Once again, there's a man in love with a prostitute - that's weird, this topic has popped up for the third time in recent memory.  But here it's taken to a vulgar extreme in the name of comedy - unlike in "Moulin Rouge!" where they wrung every little bit of drama out of that situation, and "Irma La Douce", which sort of handled the situation with kid gloves and turned it into a dress-up bedroom farce.  Here the hooker in question has loud, graphic (off-camera) sex with a variety of men, while her beloved boyfriend waits downstairs holding a bouquet, waiting for his platonic date with her.  The irony is that he can't have sex with her, because she's "saving herself" for marriage.  

It's fun for a few laughs here, but it brings up an odd point based on discrepancies in a relationship.  Every joke has some basis in real situations, after all.  Any time one part of a couple is more sexually active than the other, an imbalance is created - and it's a very real situation for some people, like those who work in the adult entertainment industry, some of whom go home to spouses and try to keep their two worlds separate.  They find a way to deal with this particular conflict between their home life and their jobs, and their partners either find a way to deal with their spouses' job, or else they separate, or perhaps go a little berserk in the process.  

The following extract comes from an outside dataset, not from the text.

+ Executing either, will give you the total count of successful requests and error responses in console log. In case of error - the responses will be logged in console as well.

It's perhaps a little personal for me because of my first marriage (see my review of "Chasing Amy" for all the details there...) but the crux of the situation was that she wanted to broaden her horizons, so to speak, take a walk on the wild side, and I preferred that she not do so.  She expressed a desire, and I made a choice to not be OK with that.  But my choice had ramifications, because once that desire is expressed, and not acted on, then I became the barrier standing in her way of being who she wanted to be.  (She had friends in Ohio who were living a more bohemian "swinging" lifestyle, and my guess is that hearing about that made her long for new experiences.)  Perhaps the relationship was doomed from this point on, or perhaps if I could have wrapped my head around a different definition of marriage, something could have been worked out - we'll never know.  

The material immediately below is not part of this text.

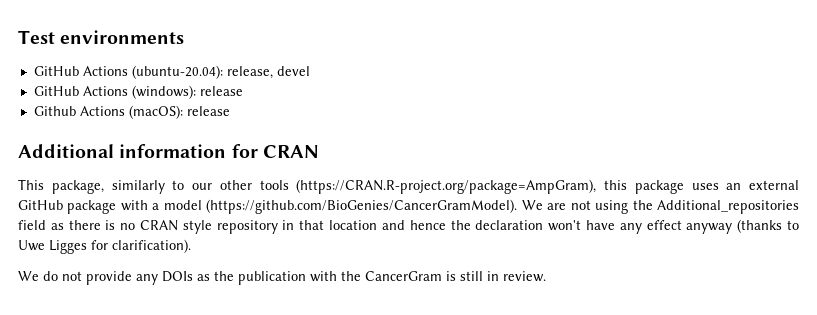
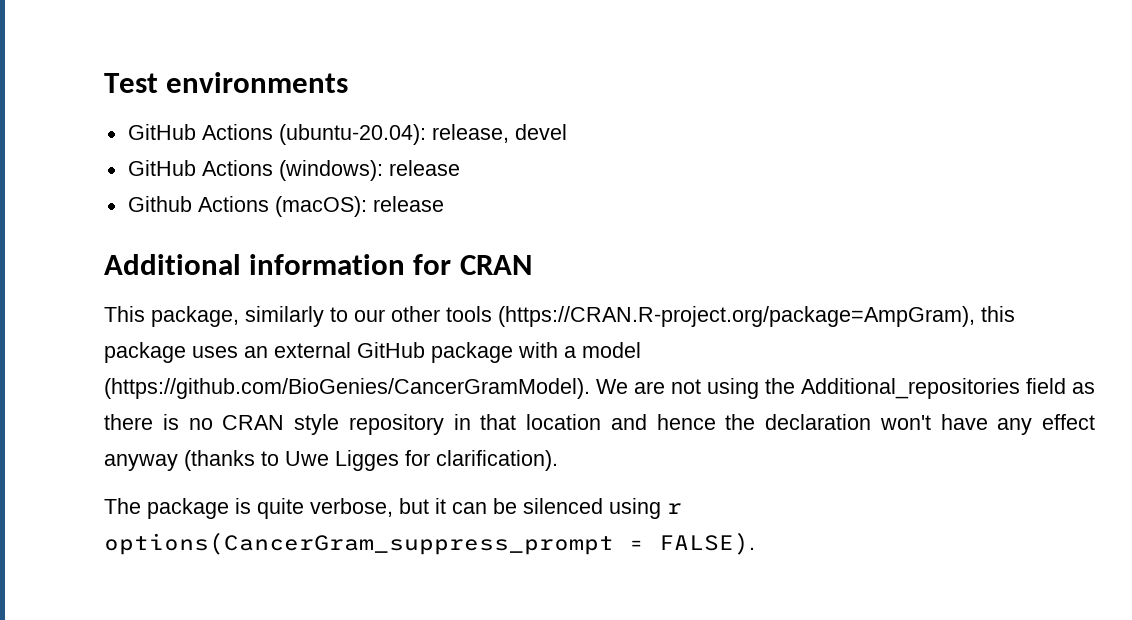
- We do not provide any DOIs as the publication with the CancerGram is still in review.
+ The package is quite verbose, but it can be silenced using r options(CancerGram_suppress_prompt = FALSE).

I watched part of a documentary on Billie Jean King the other day, and I never knew she was married before coming out - and she was having an affair with a woman, her secretary/hairdresser/traveling companion, while remaining married.  Now, this was back in the early 1970's and it was a different time, but I saw obvious similarities to my first marriage (1991-1996), and the way her husband accepted her affairs seemed a little like my "road not taken", but they still divorced anyway in 1987.  So I don't think there are any easy answers when there's a discrepancy in sexual activity between two people - there seem to be just two main paths, acceptance/ignorance or the termination of the relationship.  

Back to the film - we also find out why no one ever smiled in old-time photos, how hard it was to train for a gunfight, and why a proper man needed a proper mustache.  At least there weren't as many cutaways as you might find in the average episode of "Family Guy", but unfortunately that just ended up making more room for potty humor.

Also starring Seth MacFarlane (last heard in "Ted"), Charlize Theron (last seen in "Head in the Clouds"), Liam Neeson (last seen in "Taken 2"), Giovanni Ribisi (last seen in "Gone in 60 Seconds"), Sarah Silverman (last heard in "Wreck-It Ralph"), Amanda Seyfried (last seen in "The Big Wedding"), Neil Patrick Harris (last seen in "A Very Harold & Kumar 3-D Christmas"), Wes Studi (last seen in "The New World"), Evan Jones (last seen in "Jarhead"), John Aylward (also carrying over from "Down With Love"), with cameos from Rex Linn (last seen in "The Odd Couple II"), Alex Borstein, Matt Clark (last seen in "42"), Jamie Foxx (last seen in "Django Unchained"), Ralph Garman, Christopher Lloyd (last seen in "Goin' South"), Gilbert Gottfried, John Michael Higgins (last seen in "Rapture-Palooza"), Kaley Cuoco-Sweeting, Bill Maher, Ryan Reynolds (last seen in "R.I.P.D."), Mae Whitman (last seen in "Hope Floats") and the voice of Patrick Stewart (last seen in "X-Men: Days of Future Past").